Порой ему хотелось потрясти головой — сбросить все это, как наваждение, как сон! Разобраться с ними!
«Некогда, потом!»
Быстро подключив свою банку (двадцать допамина, два мезатона на двести физраствора), пустил струйно.
— Ты?.. (Еле слышно.) Сейчас получше… (Открыла глаза.) Вижу… но мутно… живот… слабость…
— Всё! Не закрывай глаза! Не спи! Не спи! Сейчас. Я здесь! Рядом. Все, теперь я рядом.
«Так, поднять давление, хотя бы до девяноста и, — набирая номер главной, — быстро разобраться с этими! Спящими! Ну, держитесь… Где хирург?! Так! Идет! Не нервировать его! Не наваливаться с ходу. Какой?! Тот самый, который сможет, вытащит?! Так, не психовать. Только бы это был ОН! Врач. Господи, пошли его! Пусть это будет ОН!»
Хирургов за свою сорокалетнюю врачебную практику он видел много и разных. Молодых и старых, веселых и угрюмых, трезвенников и пьющих, прекрасных «операторов» и «ни о чем». Разных. Сейчас же он ждал одного, с самым главным качеством — честного. Который не отдаст. Не отпустит. Вытащит. Для которого вытащить во что бы то ни стало — главное. Не в профессии даже — в жизни. Который к его дочери — как к своей! Ждал. Надеялся. Но сам не верил, что такой найдется именно сейчас.
Ибрагимыч. Хирург. Незнакомый. Не местный. Командированный. Наверно, как все приезжающие нынче в этот глухой район хирурги, в отпуске, на шабашке. Пять тысяч в день, и отпускные уже получены. Не старый. Восточного типа. Кажется, серьезный. Покоробило: спокойный! Может, это так, внешне? Не показывает волнения? Хотя живот-то видел! Уходя на второстепенную операцию — «на ногу» — видел… И оставил?! Знал про эту, в накрахмаленной шапочке, — и оставил?! Заныло внутри. Не тот…

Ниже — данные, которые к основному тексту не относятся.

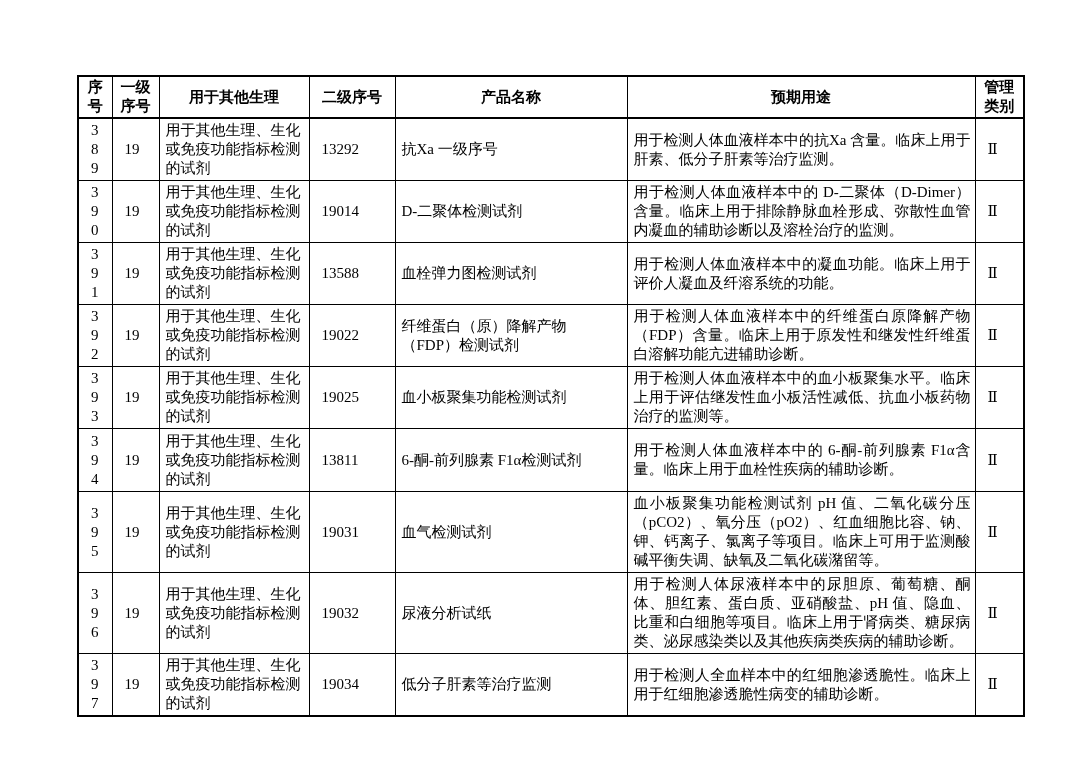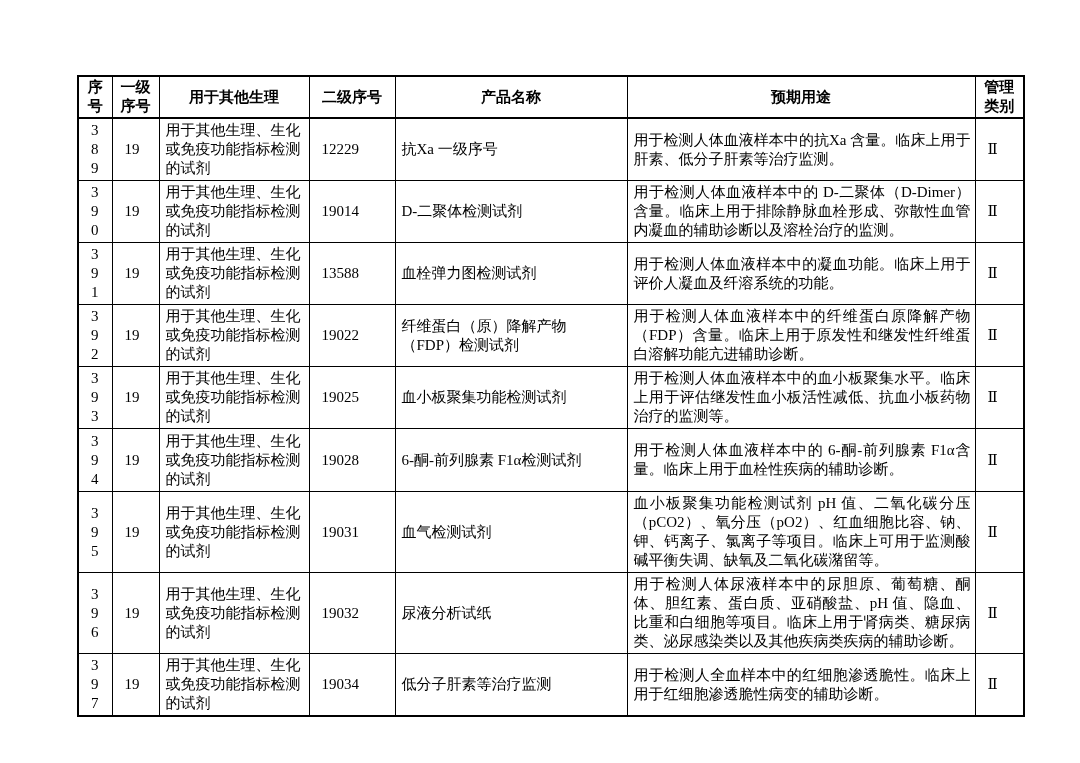"12229" td.c-center { text: 12229 -> 13292 }
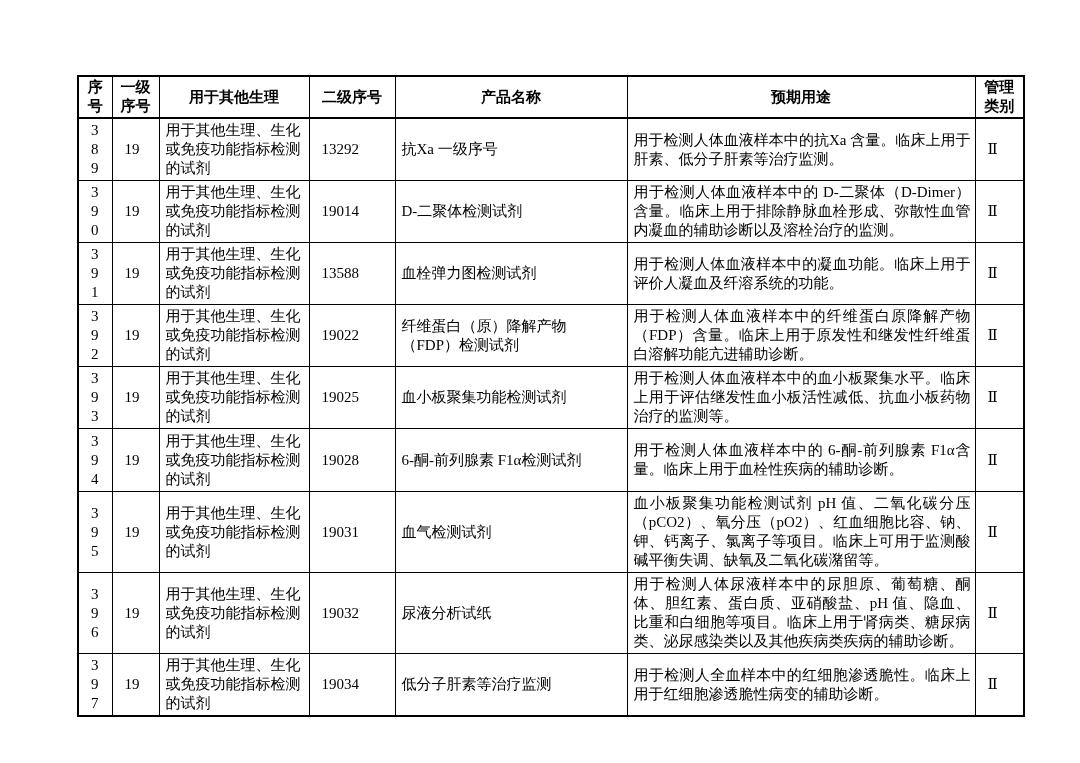"19028" td.c-center { text: 19028 -> 13811 }
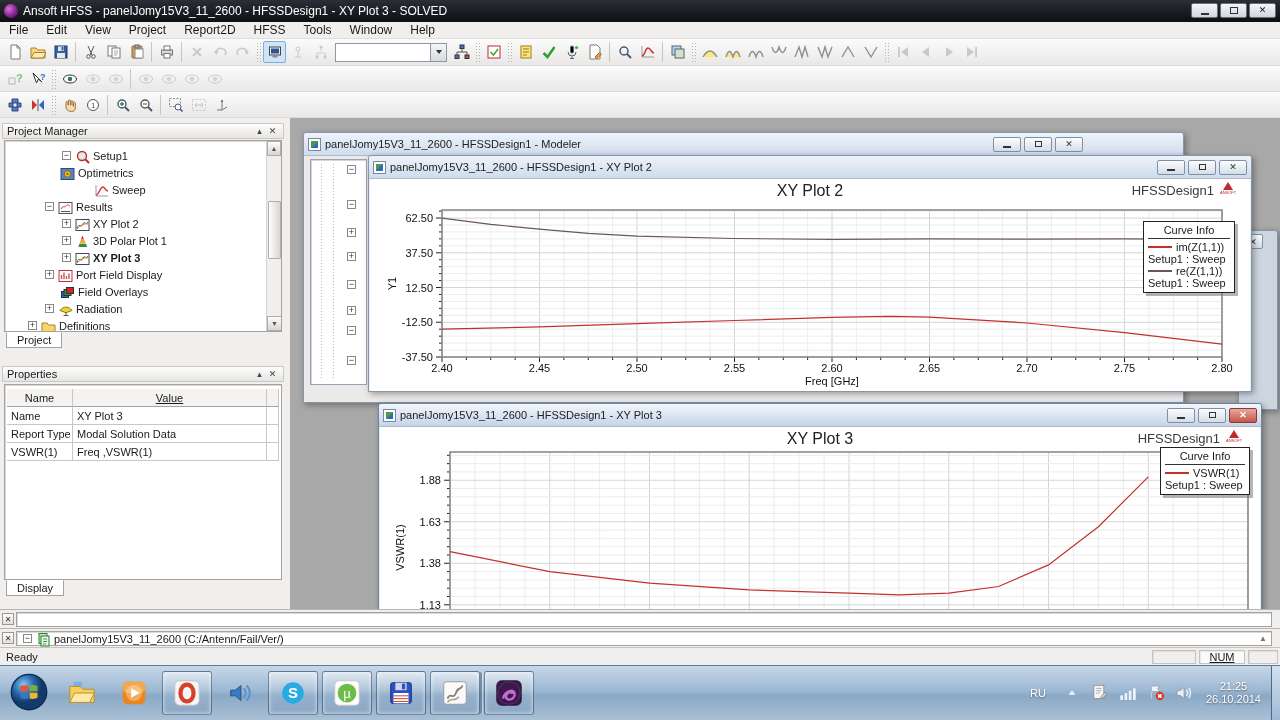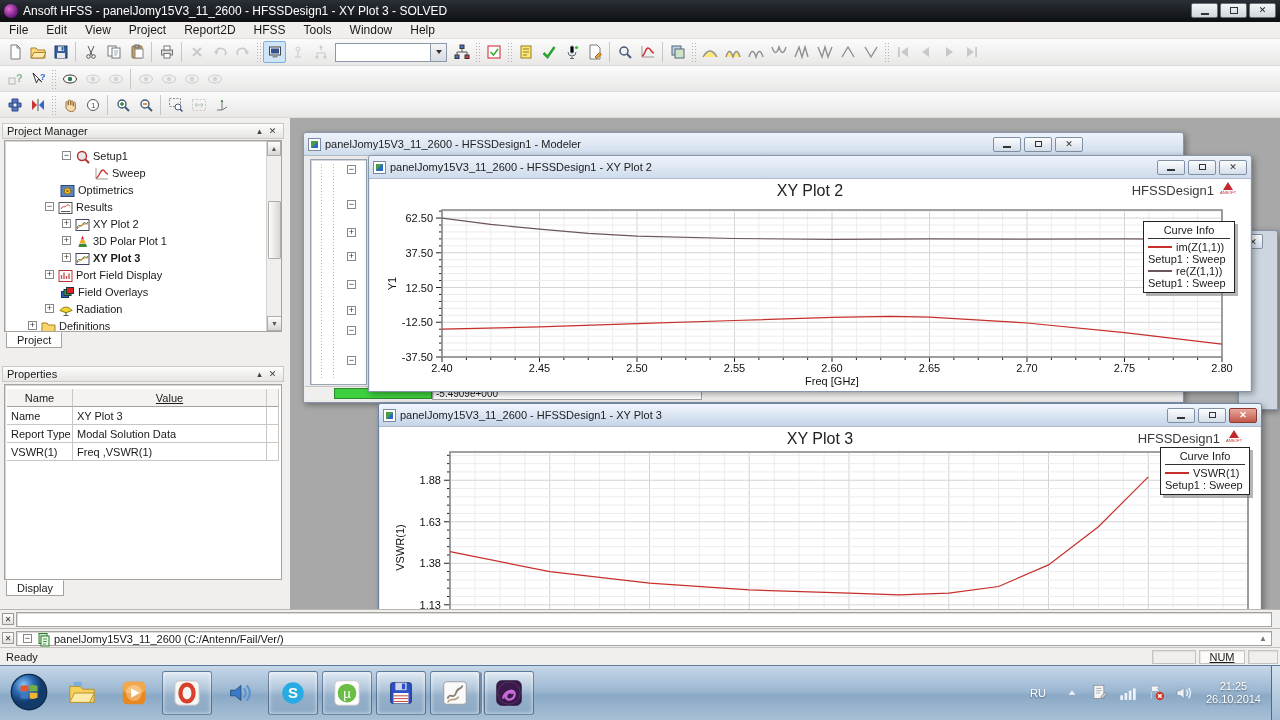"Sweep" div.tree-row { order: before "Optimetrics" -> after "Optimetrics" }
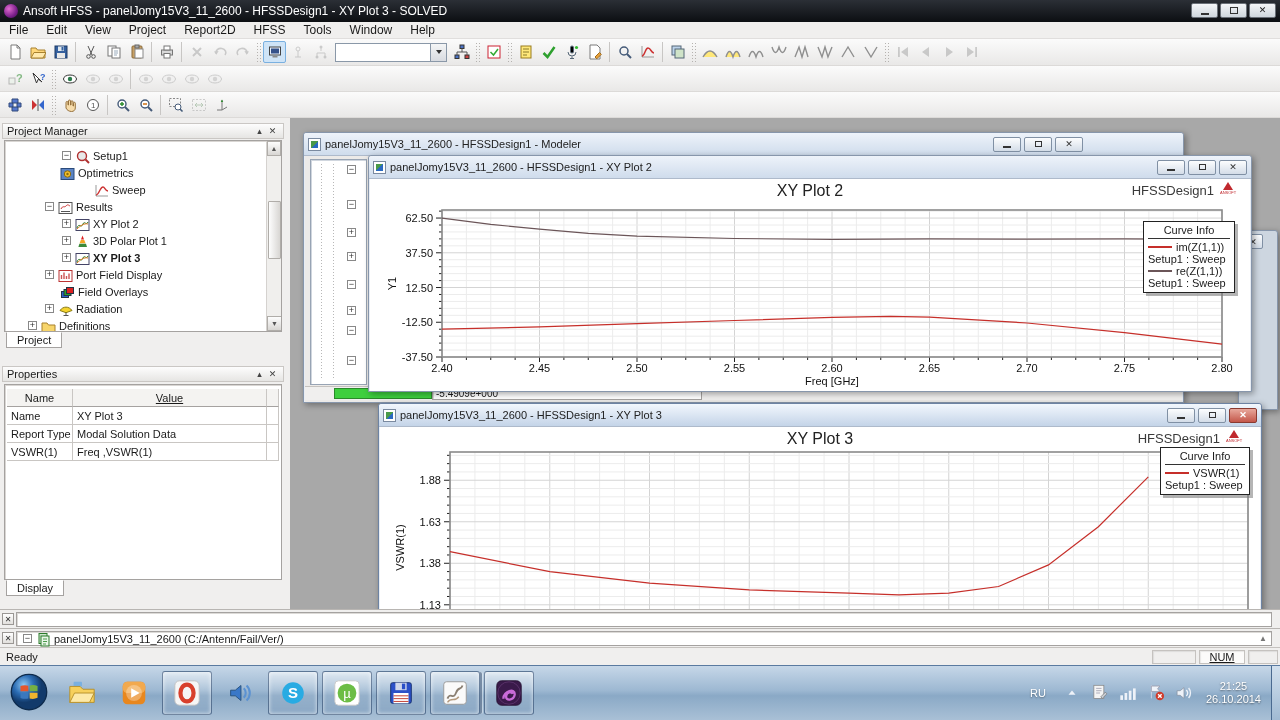"-5.4909e+000" div.abs { html: <div> <div></div> <div> <span>-5.4909e+000</span> </div> </div> -> none }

Прибежала главная. Отметил — прибежала. Главную, когда она пришла на эту должность в районе, он сначала недолюбливал. Молодая. Не одинаково требовательна к подчиненным. Еще что-то, сейчас и не вспомнишь. Но потом как-то притерпелся. Вообще, она ему нравилась. Как женщина. А у него всегда было так: если женщина ему нравилась как женщина, он многое ей прощал. Хотя понимал, что они, женщины, и не подозревают о таком его «великодушии».
Нравилось, что оперирует, не ленится руками работать. Да и деловая, ничего не скажешь. И сейчас встревожена не на шутку: увидела живот. Спасибо, похоже — честно встревожена. Слова какие-то. «Смотрела, был спокойный». Она и не должна была «пасти», хирург есть! «Хотя — позвонить мне забыла? Так, ладно. Потом».
— Переводим в палату интенсивной терапии! — Главная.
Перекатили. Огляделся. Зачем? Обычная палата.
— Дыхательный аппарат здесь? А работает ли?!
— Работает-работает! — успокоила его главная.
Появился анестезиолог. Женщина. Молодая, высокая, дородная. Рыжая. Говорит что-то. Тоже командированная. Наездами: дать наркоз — и домой. Пятьдесят километров на машине.
Потом в ординаторской долго решали, что делать: везти в город, это двести километров по плохой грунтовке, или здесь идти на операцию. Задавая эти вопросы, почему-то все, включая хирурга и главную, вопросительно смотрели на него, на терапевта… Или на отца? На отца и врача? Ждали его решения? Желания? Ответа? Команды?